━━ SUPPLIED MATERIAL

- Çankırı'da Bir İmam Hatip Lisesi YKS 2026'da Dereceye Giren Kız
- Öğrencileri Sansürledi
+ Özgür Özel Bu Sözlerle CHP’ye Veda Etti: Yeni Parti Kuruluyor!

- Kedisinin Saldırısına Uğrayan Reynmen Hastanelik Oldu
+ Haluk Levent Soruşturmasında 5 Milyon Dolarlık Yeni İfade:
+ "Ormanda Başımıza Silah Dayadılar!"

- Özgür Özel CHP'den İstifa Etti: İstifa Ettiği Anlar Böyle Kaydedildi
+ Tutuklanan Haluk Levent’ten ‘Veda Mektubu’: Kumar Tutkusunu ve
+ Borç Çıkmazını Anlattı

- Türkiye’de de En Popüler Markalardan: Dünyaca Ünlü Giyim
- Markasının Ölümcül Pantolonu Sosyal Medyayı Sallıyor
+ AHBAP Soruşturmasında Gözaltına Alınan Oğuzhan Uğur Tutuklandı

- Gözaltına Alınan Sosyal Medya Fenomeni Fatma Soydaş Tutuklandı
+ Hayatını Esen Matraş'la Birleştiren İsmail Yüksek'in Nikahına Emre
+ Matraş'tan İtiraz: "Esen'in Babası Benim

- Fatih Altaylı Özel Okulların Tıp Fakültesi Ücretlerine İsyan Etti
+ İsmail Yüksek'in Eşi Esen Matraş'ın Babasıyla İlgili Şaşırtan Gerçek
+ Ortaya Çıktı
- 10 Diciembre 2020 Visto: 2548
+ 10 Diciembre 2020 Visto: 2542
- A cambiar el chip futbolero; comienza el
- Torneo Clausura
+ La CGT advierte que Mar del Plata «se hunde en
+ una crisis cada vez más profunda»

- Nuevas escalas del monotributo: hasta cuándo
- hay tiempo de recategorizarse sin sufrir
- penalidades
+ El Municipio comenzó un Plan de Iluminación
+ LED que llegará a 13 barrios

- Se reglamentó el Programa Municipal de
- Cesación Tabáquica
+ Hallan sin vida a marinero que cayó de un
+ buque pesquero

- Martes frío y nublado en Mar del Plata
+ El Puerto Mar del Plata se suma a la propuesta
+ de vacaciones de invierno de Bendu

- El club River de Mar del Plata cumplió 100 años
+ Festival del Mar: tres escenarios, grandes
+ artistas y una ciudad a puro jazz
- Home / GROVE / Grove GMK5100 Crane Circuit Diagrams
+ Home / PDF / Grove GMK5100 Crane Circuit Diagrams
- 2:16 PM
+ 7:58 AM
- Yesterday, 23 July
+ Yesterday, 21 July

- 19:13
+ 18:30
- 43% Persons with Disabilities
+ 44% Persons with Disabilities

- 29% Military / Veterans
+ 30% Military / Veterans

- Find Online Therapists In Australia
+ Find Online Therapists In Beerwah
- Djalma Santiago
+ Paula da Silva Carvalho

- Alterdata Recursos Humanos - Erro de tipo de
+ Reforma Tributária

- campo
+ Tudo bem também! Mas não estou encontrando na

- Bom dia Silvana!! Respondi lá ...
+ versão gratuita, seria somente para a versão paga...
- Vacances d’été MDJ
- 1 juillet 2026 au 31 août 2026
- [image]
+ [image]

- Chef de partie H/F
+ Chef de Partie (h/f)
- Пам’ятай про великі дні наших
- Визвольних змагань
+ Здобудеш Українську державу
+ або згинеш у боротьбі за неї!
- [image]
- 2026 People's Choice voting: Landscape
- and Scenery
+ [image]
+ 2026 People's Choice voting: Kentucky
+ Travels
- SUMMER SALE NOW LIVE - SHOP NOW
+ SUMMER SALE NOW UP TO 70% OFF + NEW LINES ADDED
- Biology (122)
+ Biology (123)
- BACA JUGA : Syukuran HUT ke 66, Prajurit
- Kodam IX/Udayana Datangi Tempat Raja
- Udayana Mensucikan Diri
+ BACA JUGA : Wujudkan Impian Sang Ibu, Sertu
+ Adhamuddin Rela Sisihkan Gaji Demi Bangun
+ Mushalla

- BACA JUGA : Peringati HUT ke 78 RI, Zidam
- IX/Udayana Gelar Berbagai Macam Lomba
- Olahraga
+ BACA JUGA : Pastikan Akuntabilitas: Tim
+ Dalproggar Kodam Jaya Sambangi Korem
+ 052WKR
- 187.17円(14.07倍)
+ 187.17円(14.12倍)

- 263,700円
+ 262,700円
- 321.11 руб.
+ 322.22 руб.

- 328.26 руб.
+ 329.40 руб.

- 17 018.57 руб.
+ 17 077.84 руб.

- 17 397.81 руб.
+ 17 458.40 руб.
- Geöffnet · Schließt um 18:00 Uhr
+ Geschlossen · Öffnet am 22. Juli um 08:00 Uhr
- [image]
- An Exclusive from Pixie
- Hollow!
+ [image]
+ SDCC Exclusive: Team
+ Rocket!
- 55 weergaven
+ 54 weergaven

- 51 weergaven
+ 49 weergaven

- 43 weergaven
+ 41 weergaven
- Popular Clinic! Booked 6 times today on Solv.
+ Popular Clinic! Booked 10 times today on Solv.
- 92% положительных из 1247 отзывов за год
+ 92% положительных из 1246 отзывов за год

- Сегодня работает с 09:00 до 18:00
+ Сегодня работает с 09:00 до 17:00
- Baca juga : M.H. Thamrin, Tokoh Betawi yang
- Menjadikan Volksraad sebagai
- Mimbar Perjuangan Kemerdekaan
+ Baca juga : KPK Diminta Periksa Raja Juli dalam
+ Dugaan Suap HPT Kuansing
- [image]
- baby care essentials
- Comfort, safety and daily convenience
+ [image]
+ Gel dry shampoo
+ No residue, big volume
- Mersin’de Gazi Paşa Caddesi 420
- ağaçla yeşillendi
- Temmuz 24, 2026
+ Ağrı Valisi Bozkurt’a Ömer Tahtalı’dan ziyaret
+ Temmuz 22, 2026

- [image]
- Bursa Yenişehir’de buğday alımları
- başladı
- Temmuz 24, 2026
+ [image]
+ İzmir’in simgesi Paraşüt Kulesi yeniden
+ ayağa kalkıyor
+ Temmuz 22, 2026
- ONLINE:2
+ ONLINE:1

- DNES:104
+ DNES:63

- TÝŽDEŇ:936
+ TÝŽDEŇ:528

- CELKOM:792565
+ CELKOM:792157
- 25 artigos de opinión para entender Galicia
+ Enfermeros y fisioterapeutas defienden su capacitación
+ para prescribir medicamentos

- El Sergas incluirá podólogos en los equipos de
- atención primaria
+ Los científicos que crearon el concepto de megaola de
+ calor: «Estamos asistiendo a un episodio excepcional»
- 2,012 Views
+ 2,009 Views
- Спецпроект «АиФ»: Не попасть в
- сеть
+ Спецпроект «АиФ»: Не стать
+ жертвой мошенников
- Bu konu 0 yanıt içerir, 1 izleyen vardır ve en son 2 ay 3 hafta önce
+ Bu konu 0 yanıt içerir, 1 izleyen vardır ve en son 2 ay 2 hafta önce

━━━━

(WORK REQUIRED): Word for word, reproduce every line of the data.

(RESULT FOR THIS EXERCISE):
- Çankırı'da Bir İmam Hatip Lisesi YKS 2026'da Dereceye Giren Kız
- Öğrencileri Sansürledi
+ Özgür Özel Bu Sözlerle CHP’ye Veda Etti: Yeni Parti Kuruluyor!

- Kedisinin Saldırısına Uğrayan Reynmen Hastanelik Oldu
+ Haluk Levent Soruşturmasında 5 Milyon Dolarlık Yeni İfade:
+ "Ormanda Başımıza Silah Dayadılar!"

- Özgür Özel CHP'den İstifa Etti: İstifa Ettiği Anlar Böyle Kaydedildi
+ Tutuklanan Haluk Levent’ten ‘Veda Mektubu’: Kumar Tutkusunu ve
+ Borç Çıkmazını Anlattı

- Türkiye’de de En Popüler Markalardan: Dünyaca Ünlü Giyim
- Markasının Ölümcül Pantolonu Sosyal Medyayı Sallıyor
+ AHBAP Soruşturmasında Gözaltına Alınan Oğuzhan Uğur Tutuklandı

- Gözaltına Alınan Sosyal Medya Fenomeni Fatma Soydaş Tutuklandı
+ Hayatını Esen Matraş'la Birleştiren İsmail Yüksek'in Nikahına Emre
+ Matraş'tan İtiraz: "Esen'in Babası Benim

- Fatih Altaylı Özel Okulların Tıp Fakültesi Ücretlerine İsyan Etti
+ İsmail Yüksek'in Eşi Esen Matraş'ın Babasıyla İlgili Şaşırtan Gerçek
+ Ortaya Çıktı
- 10 Diciembre 2020 Visto: 2548
+ 10 Diciembre 2020 Visto: 2542
- A cambiar el chip futbolero; comienza el
- Torneo Clausura
+ La CGT advierte que Mar del Plata «se hunde en
+ una crisis cada vez más profunda»

- Nuevas escalas del monotributo: hasta cuándo
- hay tiempo de recategorizarse sin sufrir
- penalidades
+ El Municipio comenzó un Plan de Iluminación
+ LED que llegará a 13 barrios

- Se reglamentó el Programa Municipal de
- Cesación Tabáquica
+ Hallan sin vida a marinero que cayó de un
+ buque pesquero

- Martes frío y nublado en Mar del Plata
+ El Puerto Mar del Plata se suma a la propuesta
+ de vacaciones de invierno de Bendu

- El club River de Mar del Plata cumplió 100 años
+ Festival del Mar: tres escenarios, grandes
+ artistas y una ciudad a puro jazz
- Home / GROVE / Grove GMK5100 Crane Circuit Diagrams
+ Home / PDF / Grove GMK5100 Crane Circuit Diagrams
- 2:16 PM
+ 7:58 AM
- Yesterday, 23 July
+ Yesterday, 21 July

- 19:13
+ 18:30
- 43% Persons with Disabilities
+ 44% Persons with Disabilities

- 29% Military / Veterans
+ 30% Military / Veterans

- Find Online Therapists In Australia
+ Find Online Therapists In Beerwah
- Djalma Santiago
+ Paula da Silva Carvalho

- Alterdata Recursos Humanos - Erro de tipo de
+ Reforma Tributária

- campo
+ Tudo bem também! Mas não estou encontrando na

- Bom dia Silvana!! Respondi lá ...
+ versão gratuita, seria somente para a versão paga...
- Vacances d’été MDJ
- 1 juillet 2026 au 31 août 2026
- [image]
+ [image]

- Chef de partie H/F
+ Chef de Partie (h/f)
- Пам’ятай про великі дні наших
- Визвольних змагань
+ Здобудеш Українську державу
+ або згинеш у боротьбі за неї!
- [image]
- 2026 People's Choice voting: Landscape
- and Scenery
+ [image]
+ 2026 People's Choice voting: Kentucky
+ Travels
- SUMMER SALE NOW LIVE - SHOP NOW
+ SUMMER SALE NOW UP TO 70% OFF + NEW LINES ADDED
- Biology (122)
+ Biology (123)
- BACA JUGA : Syukuran HUT ke 66, Prajurit
- Kodam IX/Udayana Datangi Tempat Raja
- Udayana Mensucikan Diri
+ BACA JUGA : Wujudkan Impian Sang Ibu, Sertu
+ Adhamuddin Rela Sisihkan Gaji Demi Bangun
+ Mushalla

- BACA JUGA : Peringati HUT ke 78 RI, Zidam
- IX/Udayana Gelar Berbagai Macam Lomba
- Olahraga
+ BACA JUGA : Pastikan Akuntabilitas: Tim
+ Dalproggar Kodam Jaya Sambangi Korem
+ 052WKR
- 187.17円(14.07倍)
+ 187.17円(14.12倍)

- 263,700円
+ 262,700円
- 321.11 руб.
+ 322.22 руб.

- 328.26 руб.
+ 329.40 руб.

- 17 018.57 руб.
+ 17 077.84 руб.

- 17 397.81 руб.
+ 17 458.40 руб.
- Geöffnet · Schließt um 18:00 Uhr
+ Geschlossen · Öffnet am 22. Juli um 08:00 Uhr
- [image]
- An Exclusive from Pixie
- Hollow!
+ [image]
+ SDCC Exclusive: Team
+ Rocket!
- 55 weergaven
+ 54 weergaven

- 51 weergaven
+ 49 weergaven

- 43 weergaven
+ 41 weergaven
- Popular Clinic! Booked 6 times today on Solv.
+ Popular Clinic! Booked 10 times today on Solv.
- 92% положительных из 1247 отзывов за год
+ 92% положительных из 1246 отзывов за год

- Сегодня работает с 09:00 до 18:00
+ Сегодня работает с 09:00 до 17:00
- Baca juga : M.H. Thamrin, Tokoh Betawi yang
- Menjadikan Volksraad sebagai
- Mimbar Perjuangan Kemerdekaan
+ Baca juga : KPK Diminta Periksa Raja Juli dalam
+ Dugaan Suap HPT Kuansing
- [image]
- baby care essentials
- Comfort, safety and daily convenience
+ [image]
+ Gel dry shampoo
+ No residue, big volume
- Mersin’de Gazi Paşa Caddesi 420
- ağaçla yeşillendi
- Temmuz 24, 2026
+ Ağrı Valisi Bozkurt’a Ömer Tahtalı’dan ziyaret
+ Temmuz 22, 2026

- [image]
- Bursa Yenişehir’de buğday alımları
- başladı
- Temmuz 24, 2026
+ [image]
+ İzmir’in simgesi Paraşüt Kulesi yeniden
+ ayağa kalkıyor
+ Temmuz 22, 2026
- ONLINE:2
+ ONLINE:1

- DNES:104
+ DNES:63

- TÝŽDEŇ:936
+ TÝŽDEŇ:528

- CELKOM:792565
+ CELKOM:792157
- 25 artigos de opinión para entender Galicia
+ Enfermeros y fisioterapeutas defienden su capacitación
+ para prescribir medicamentos

- El Sergas incluirá podólogos en los equipos de
- atención primaria
+ Los científicos que crearon el concepto de megaola de
+ calor: «Estamos asistiendo a un episodio excepcional»
- 2,012 Views
+ 2,009 Views
- Спецпроект «АиФ»: Не попасть в
- сеть
+ Спецпроект «АиФ»: Не стать
+ жертвой мошенников
- Bu konu 0 yanıt içerir, 1 izleyen vardır ve en son 2 ay 3 hafta önce
+ Bu konu 0 yanıt içerir, 1 izleyen vardır ve en son 2 ay 2 hafta önce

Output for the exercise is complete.